OAI‑PMH

Introduction

This tutorial walks you through how to retrieve metadata from the Rijksmuseum dataservices using OAI‑PMH.

The documentation page explains the available endpoints, parameters, and technical specifications. This tutorial focuses on something different:

How do you actually use OAI‑PMH in a real workflow?

After completing this tutorial, you will understand:

when OAI‑PMH is the right choice
how to make your first request
how to harvest records
how to interpret XML responses
how pagination works with resumptionToken
how to retrieve incremental updates
how to build a simple harvesting workflow

When should you use OAI‑PMH?

OAI‑PMH is designed for systematically retrieving metadata.

Use OAI‑PMH when you want to:

download complete datasets
synchronize metadata regularly
build a local copy of collection data
collect datasets for research
retrieve new or updated records periodically

OAI‑PMH is not the best choice when you need to:

perform interactive searches
apply filters or search queries
retrieve individual objects directly

In those cases, the search API may be more appropriate.

How OAI‑PMH works

OAI‑PMH works differently from a search API. You do not send search queries. Instead, you harvest metadata in batches.

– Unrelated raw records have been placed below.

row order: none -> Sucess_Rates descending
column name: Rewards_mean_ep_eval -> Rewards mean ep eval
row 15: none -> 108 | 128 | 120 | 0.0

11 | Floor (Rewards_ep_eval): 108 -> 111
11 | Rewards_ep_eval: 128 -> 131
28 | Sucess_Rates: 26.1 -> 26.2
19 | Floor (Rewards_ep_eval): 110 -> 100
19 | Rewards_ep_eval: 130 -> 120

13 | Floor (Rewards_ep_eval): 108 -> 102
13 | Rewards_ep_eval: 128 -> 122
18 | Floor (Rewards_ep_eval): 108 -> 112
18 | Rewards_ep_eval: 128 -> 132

A typical workflow looks like this:

Identify → discover repository information
ListSets → explore available datasets
ListMetadataFormats → discover available metadata formats
ListRecords → harvest records
resumptionToken → retrieve next batch
from/until → request updates

Step-by-step tutorial

Step 1 - Verify the Endpoint

Start with a simple request:

https://data.rijksmuseum.nl/oai?verb=Identify

The Identify verb returns general information about the OAI-PMH repository. You will see details such as:

repository name
administrator information
timestamp granularity — the required format for all timestamps, e.g. YYYY-MM-DDThh:mm:ssZ
earliestDatestamp — the date of the oldest record available in the repository

This is a useful first step to confirm that the endpoint is available and to understand the capabilities of the repository.

Step 2 - Explore Available Sets

OAI-PMH often uses sets. Sets allow you to harvest subsets of data instead of retrieving the entire repository.

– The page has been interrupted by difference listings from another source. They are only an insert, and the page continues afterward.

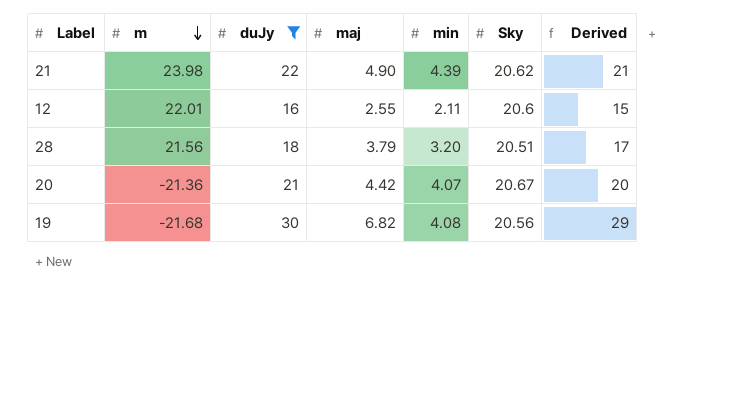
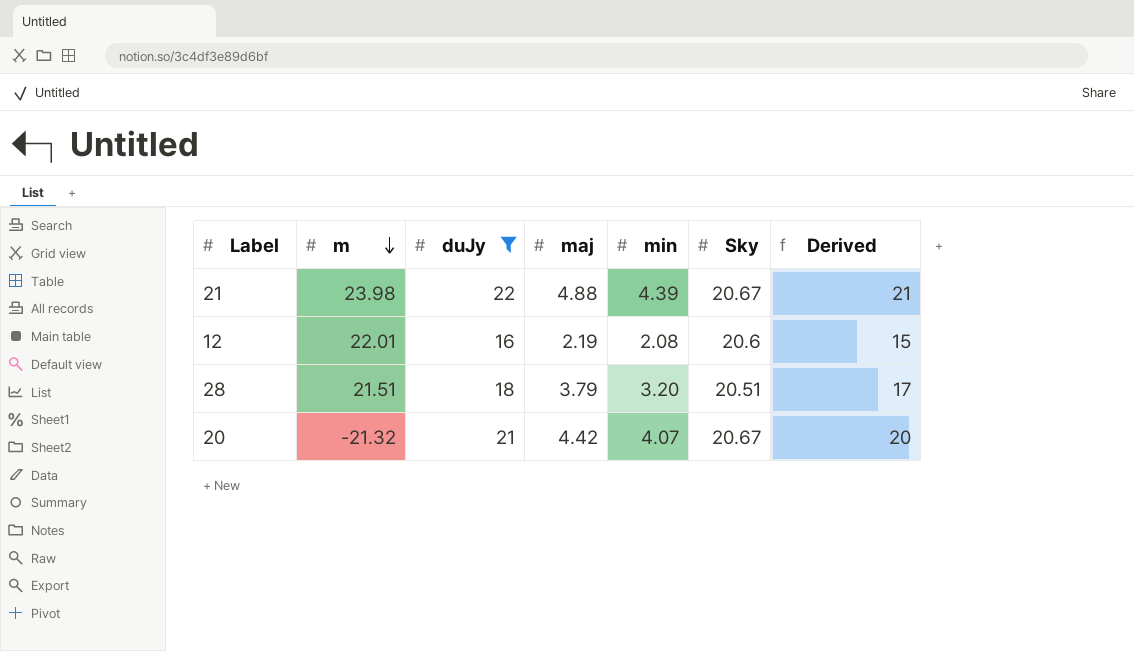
row 19: -21.68 | 30 | 6.82 | 4.08 | 20.56 | 29 -> none
21 | maj: 4.90 -> 4.88
21 | Sky: 20.62 -> 20.67
12 | maj: 2.55 -> 2.19
12 | min: 2.11 -> 2.08
28 | m: 21.56 -> 21.51
20 | m: -21.36 -> -21.32

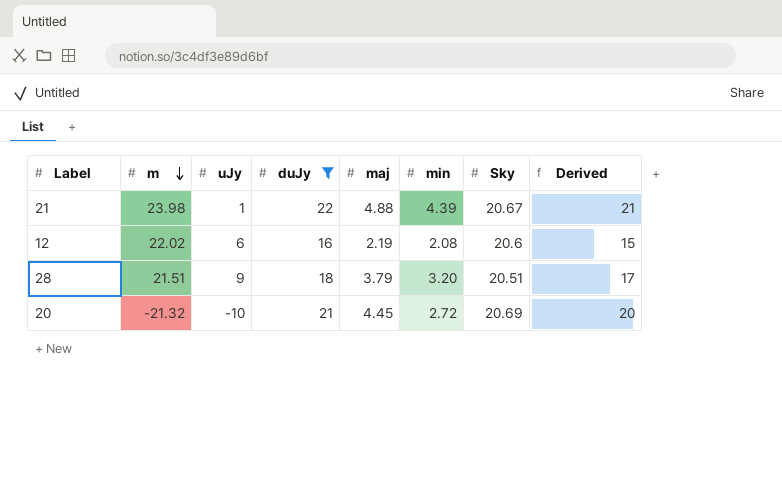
column uJy | position: none -> 3
12 | m: 22.01 -> 22.02
20 | maj: 4.42 -> 4.45
20 | min: 4.07 -> 2.72
20 | Sky: 20.67 -> 20.69

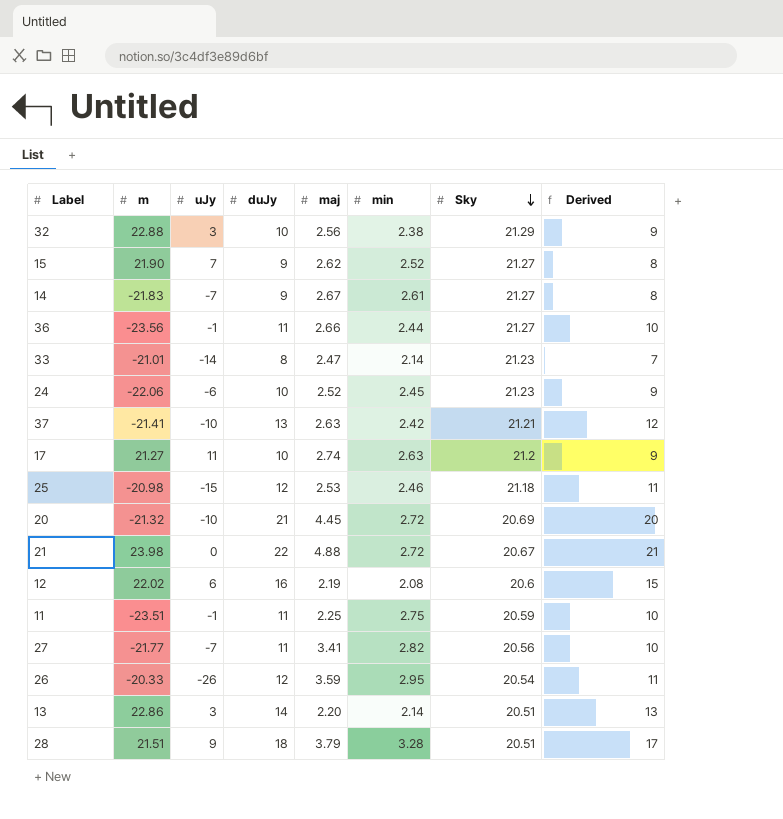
filter: duJy >= 16 -> none
row order: m descending -> Sky descending
21 | uJy: 1 -> 0
21 | min: 4.39 -> 2.72
28 | min: 3.20 -> 3.28

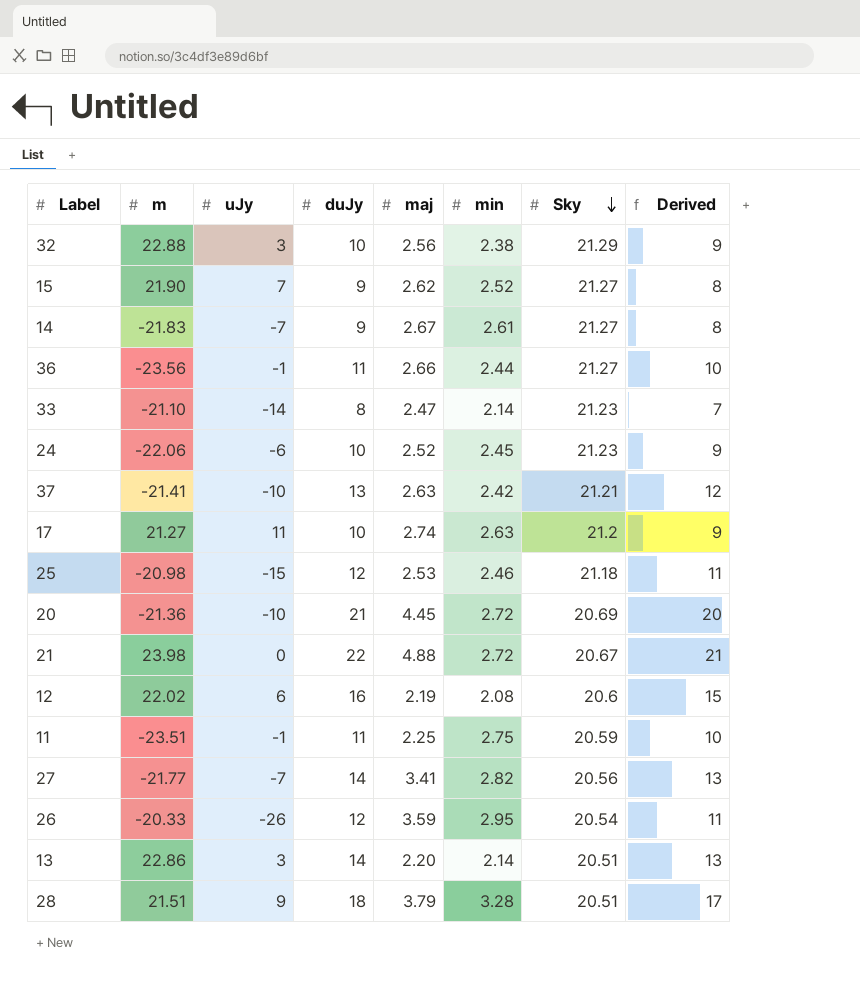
33 | m: -21.01 -> -21.10
20 | m: -21.32 -> -21.36
27 | duJy: 11 -> 14
27 | Derived: 10 -> 13

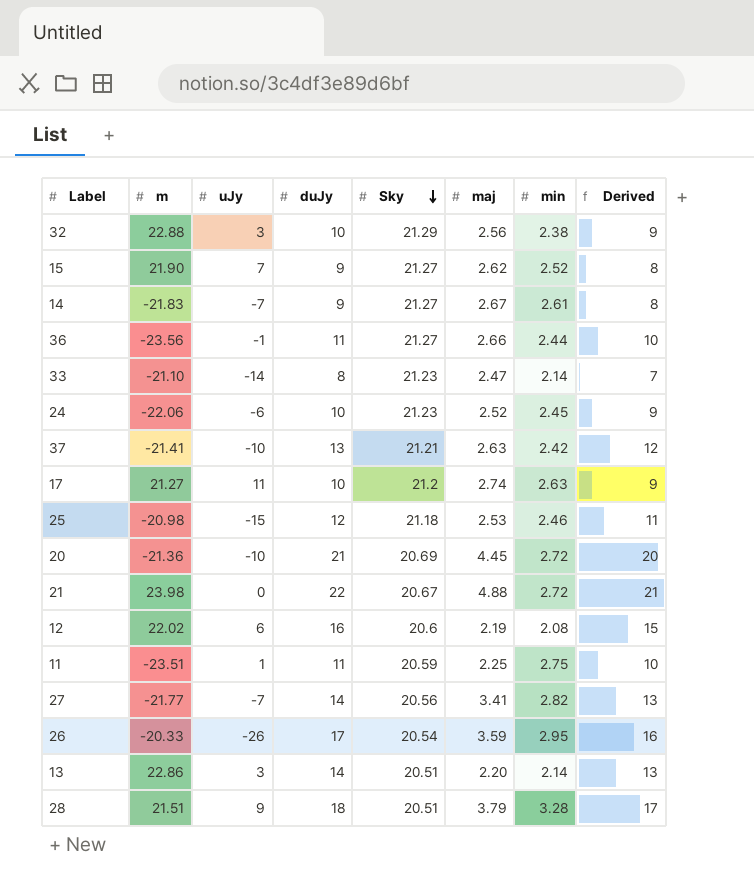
column Sky | position: 7 -> 5
11 | uJy: -1 -> 1
26 | duJy: 12 -> 17
26 | Derived: 11 -> 16

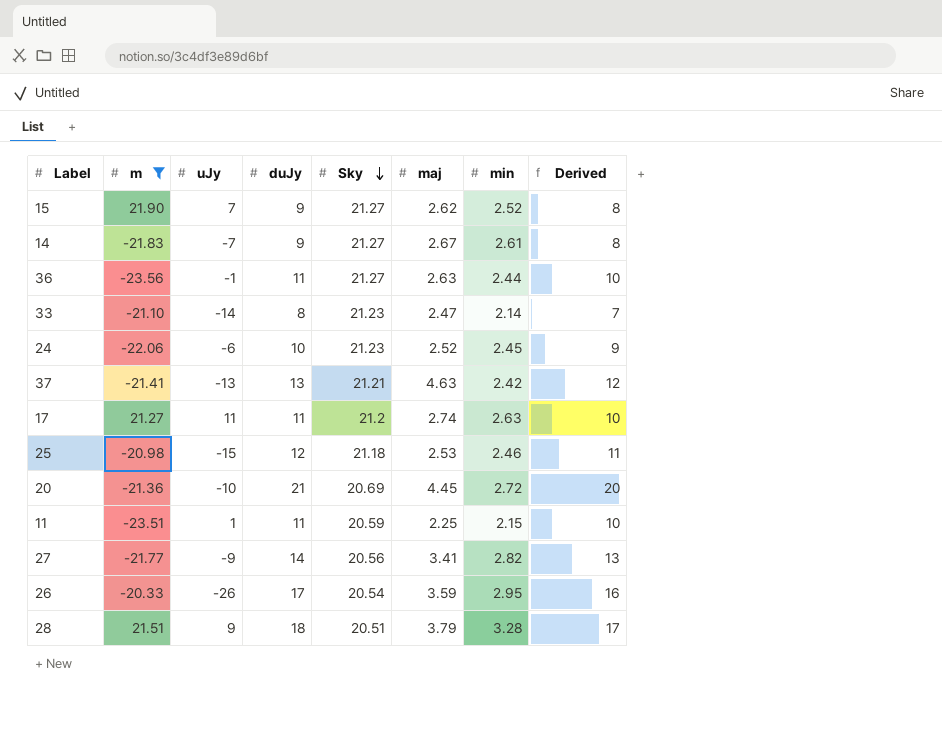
filter: none -> m <= 21.90
36 | maj: 2.66 -> 2.63
37 | uJy: -10 -> -13
37 | maj: 2.63 -> 4.63
17 | duJy: 10 -> 11
17 | Derived: 9 -> 10
11 | min: 2.75 -> 2.15
27 | uJy: -7 -> -9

Use ListSets to retrieve available sets:

https://data.rijksmuseum.nl/oai?verb=ListSets

The response contains available collections or categories, for example:

<set>
<setSpec>2619</setSpec>
<setName>Drawings by Rembrandt and his School in the Rijksmuseum</setName>
</set>

In this example:

setSpec is the identifier used in future requests
setName is the human-readable title of the dataset

Sets are useful when you only want to harvest a specific subset of the collection, rather than the entire repository.

Step 3 — Explore available metadata formats

Before harvesting records, you need to know which metadata formats are supported by the repository.

Use ListMetadataFormats to retrieve the available formats:

https://data.rijksmuseum.nl/oai?verb=ListMetadataFormats

The repository supports the following metadata formats:

metadataPrefix	Format
edm	Europeana Data Model
oai_dc	Dublin Core

Use edm if you need rich, structured metadata including rights statements, aggregation information, and links to related resources. Use oai_dc if you need a simpler, more widely compatible format with basic fields only.

The metadataPrefix value from this response will be used in the next step.

Step 4 — Harvest Records

Use ListRecords to retrieve metadata records from the repository.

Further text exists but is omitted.